Tally the lines below that include "hidden" and give only the total.

Web page revision data

+--

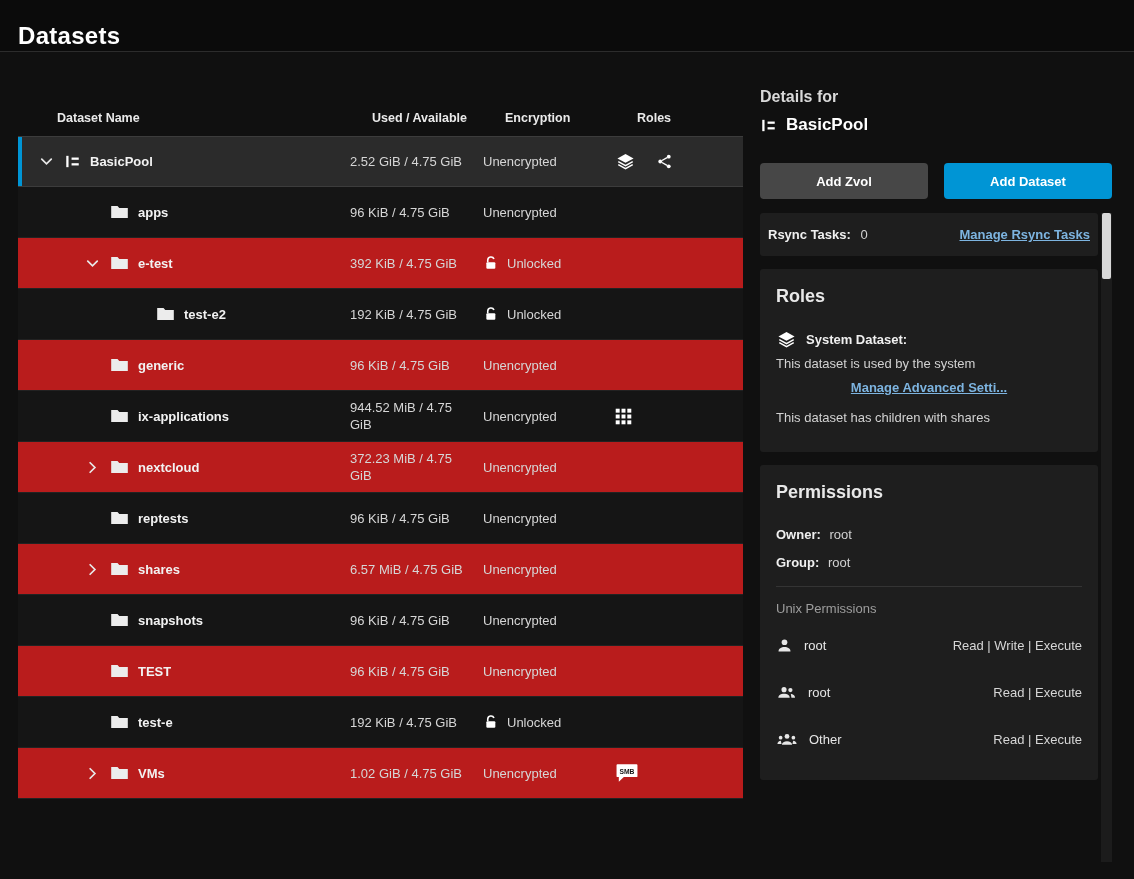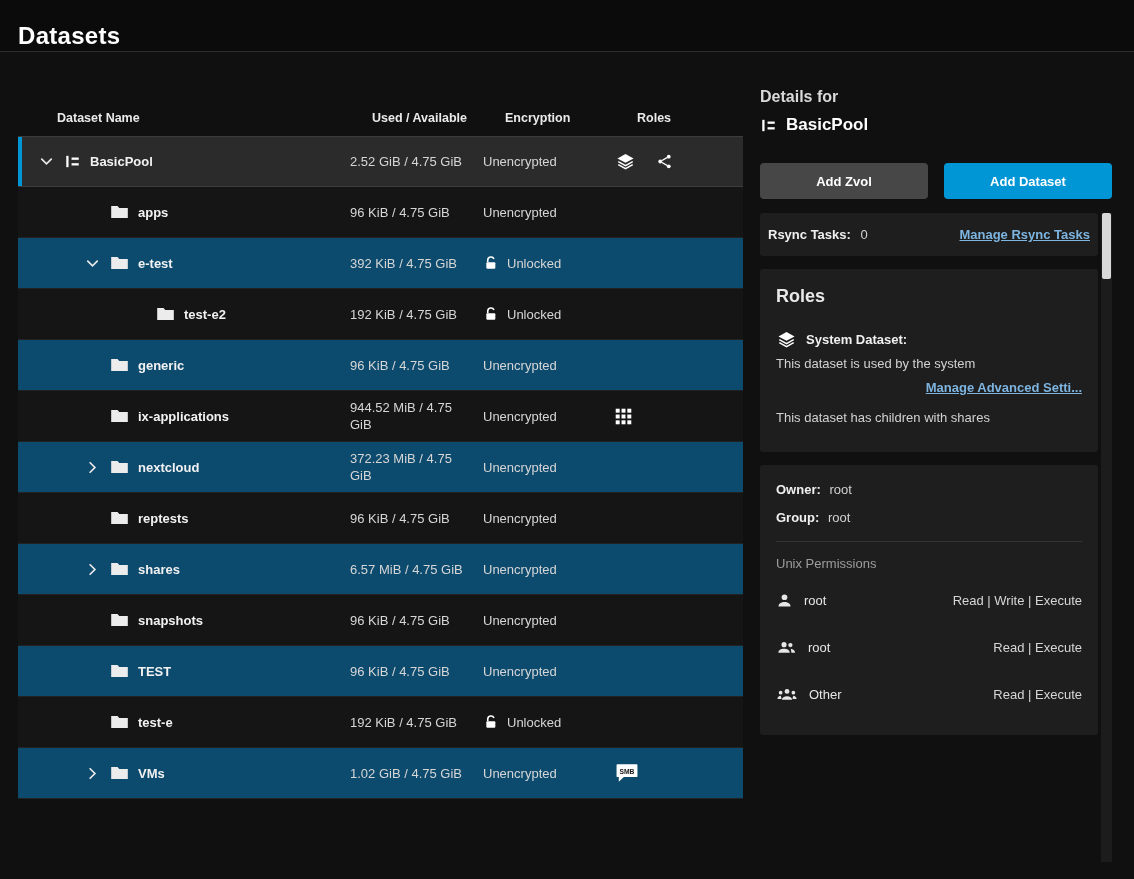--- a/index.html
+++ b/index.html
@@ -44,7 +44,7 @@
     border-bottom: 1px solid #222222; font-size: 13px;
   }
   .trow.dark  { background: #151515; }
-  .trow.light { background: #0c4a6e; }
+  .trow.light { background: #b91c1c; }
   .trow.selected {
     background: #2b2b2b;
     box-shadow: inset 4px 0 0 #0095d5;

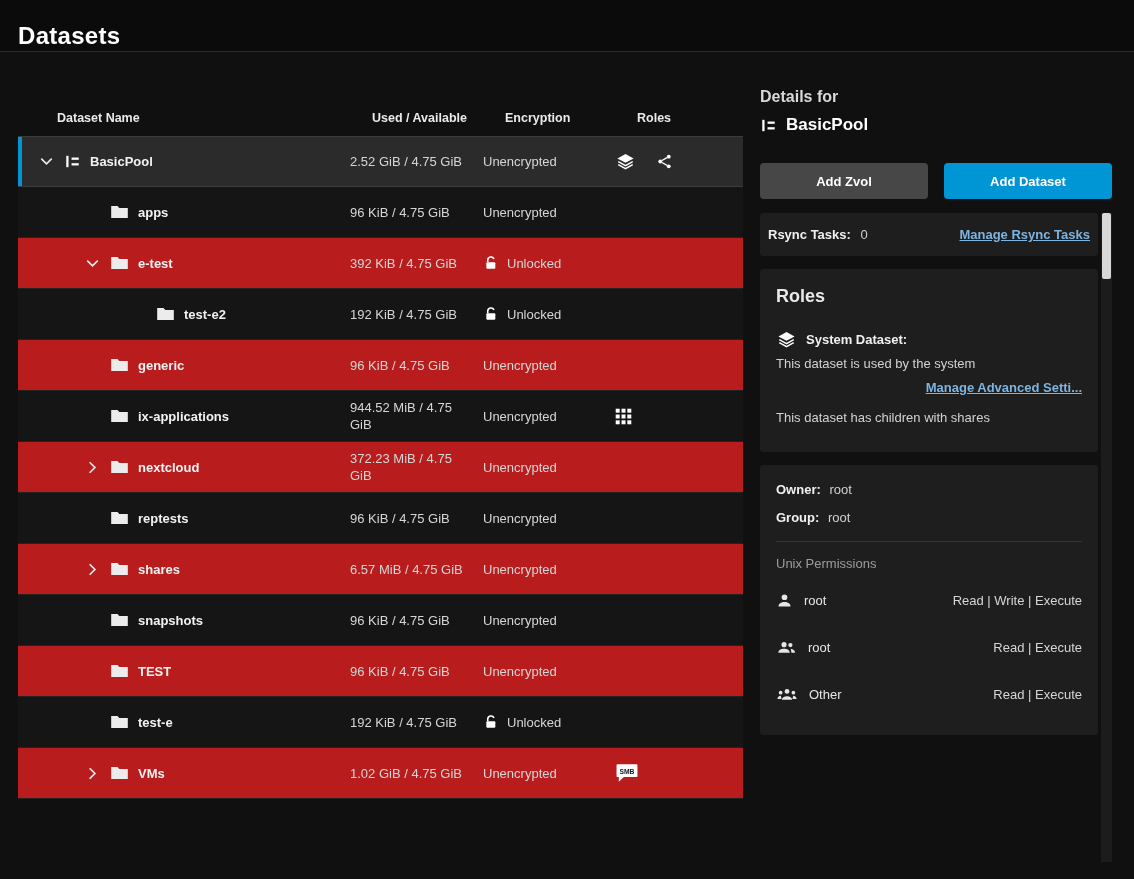--- a/index.html
+++ b/index.html
@@ -87,7 +87,7 @@
   .roles-card h3 { margin-bottom: 24px; }
   .role-line { display: flex; align-items: center; gap: 9px; font-size: 13px; margin-bottom: 8px; }
   .role-desc { font-size: 13px; color: #d2d2d2; margin-bottom: 7px; }
-  .role-link-row { text-align: right; margin-bottom: 14px; overflow: hidden; }
+  .role-link-row { text-align: center; margin-bottom: 14px; overflow: hidden; }
 
   .perm-card { padding: 17px 16px; }
   .perm-card h3 { margin-bottom: 24px; }

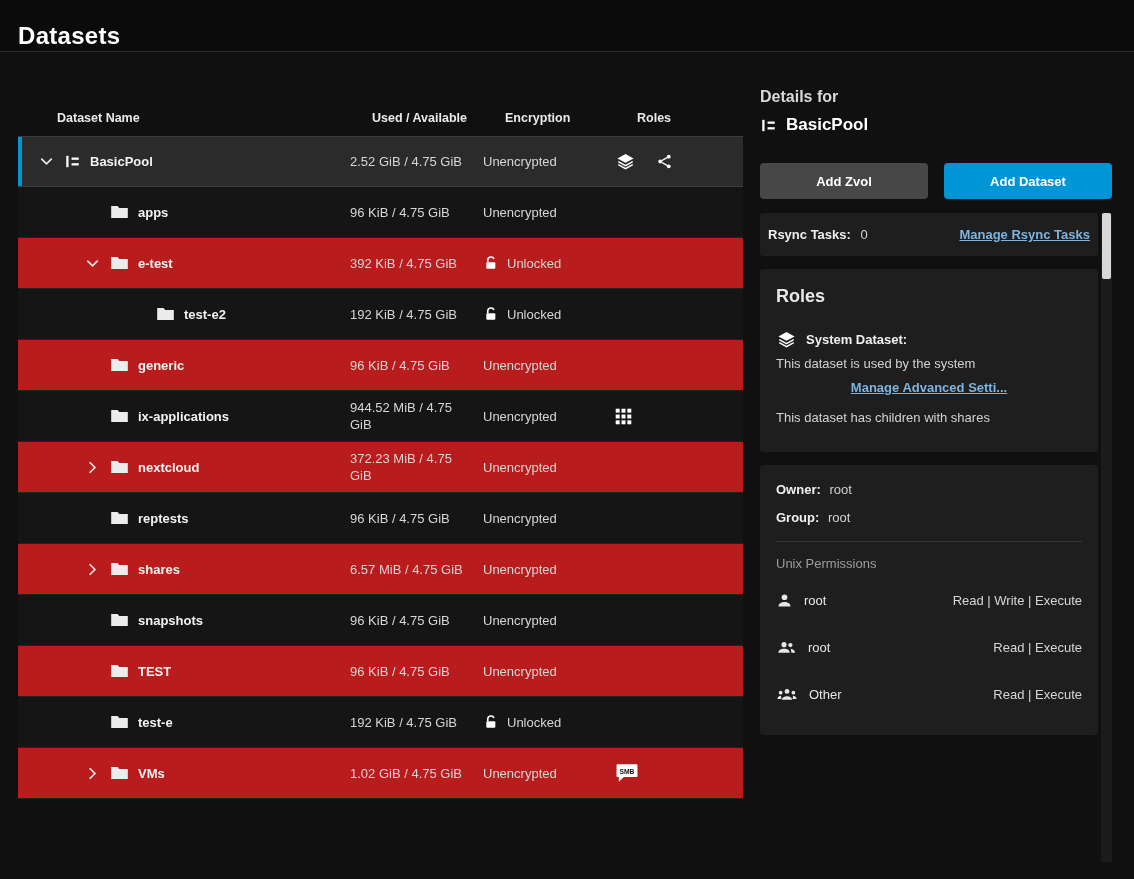--- a/index.html
+++ b/index.html
@@ -458,6 +458,7 @@
         </div>
 
         <div class="card perm-card">
+          <h3>Permissions</h3>
           <div class="perm-kv">
             <span class="bold">Owner:</span>
             <span class="val">root</span>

+--

Response below: 2